遠くの森の方角を見ると、そこには高い夜空の雲から青白い光りとなって森へと落下する物体が見えた。







(…………あれって…)
















ーー…ドクンッ

















猛スピードで彗星のように落ちるのを見て、心臓が大きく高鳴る。









「次元断層に入るぞ!!」



「…………っ…!?」






ドボンと水の中に入る感覚がしてギュッと目を瞑る。

























ー………ーー…

目を開けると、シェアルロードの泉、湖が見えた。





何故か耳鳴りも起こらず、気分も悪くない。




拒絶してないからか、それか、記憶を殆ど戻したからなのか…。






最後に見えたあの光り、あれはなんなのかまだ分からないけど、これからまた知る事になるだろう。






その為には…、あと二つの記憶を取り戻してからだ。









「……なぁ、実体出来るのは、明日で限界なんだよな」


後ろに立って様子を眺めていた黒と白に、二ッと微笑して振り向く。



「明日まで宜しくな。
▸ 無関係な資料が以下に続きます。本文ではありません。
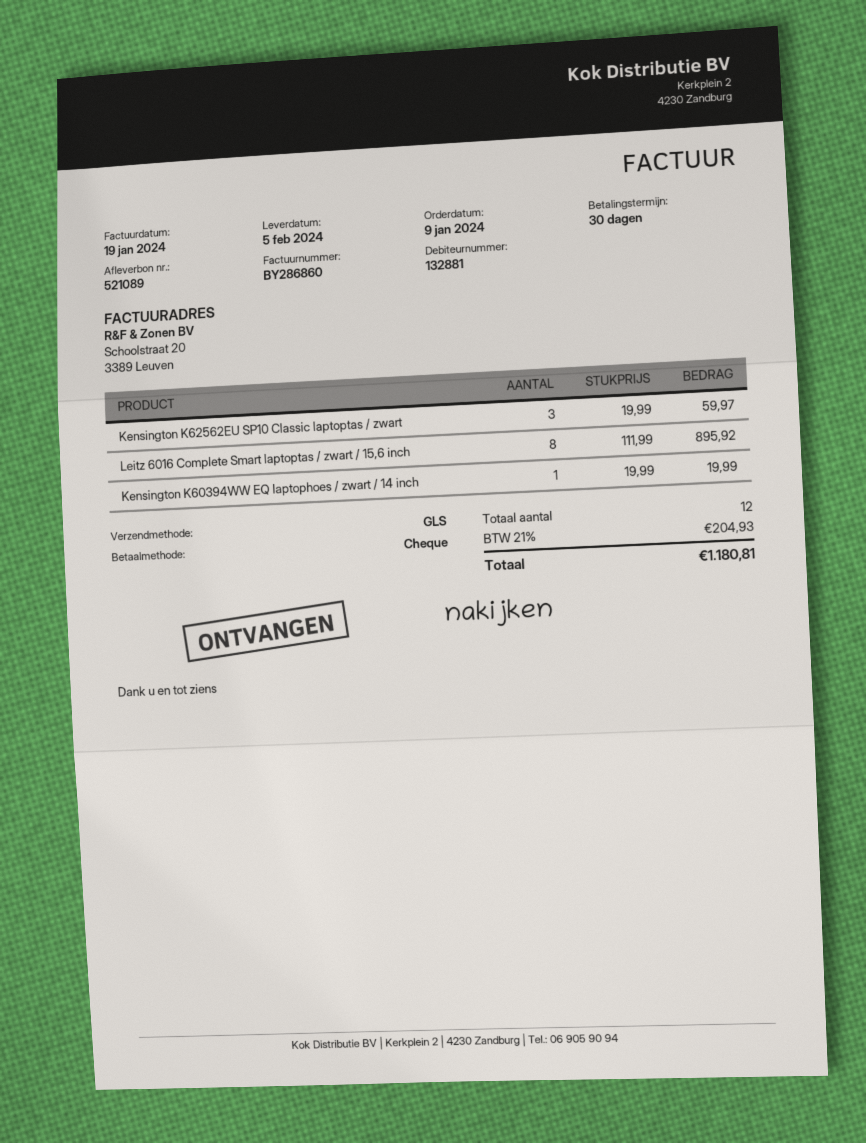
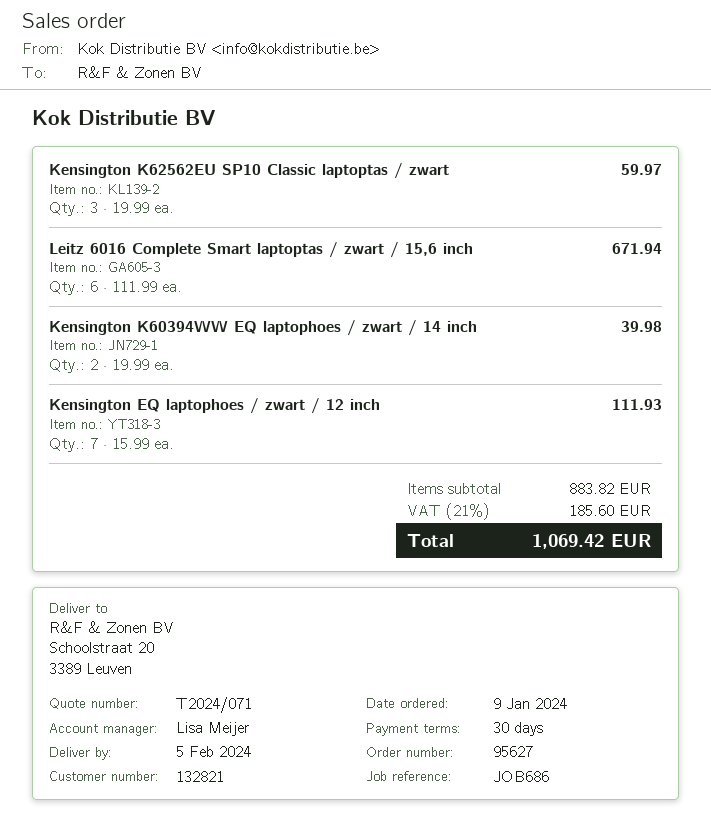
customer number: 132881 -> 132821
Leitz 6016 Complete Smart laptoptas / zwart / 15,6 inch: 8 x 111.99 = 895.92 -> 6 x 111.99 = 671.94
Kensington K60394WW EQ laptophoes / zwart / 14 inch: 1 x 19.99 = 19.99 -> 2 x 19.99 = 39.98
Kensington EQ laptophoes / zwart / 12 inch: none -> 7 x 15.99 = 111.93
tax: 21% = 204.93 -> 21% = 185.60
total: 1180.81 -> 1069.42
二人共!」




澄み切った青い瞳で見る彼に、二人共笑みを見せて頷いた。





「…あぁ」


「うん!」



















現実で待ってるシュールやネリルが居る。


僅かに覚えているあの夢で会った子も、俺の名前を知っていた事も関係しているのだろう。













だから、諦めない。












諦めたくない。






さらさらと頬と髪を撫でる風に心地よさを感じながら、いつの間にか満月に変わっている月を見上げる。










それはとても綺麗で、光りが導いてくれている気がした。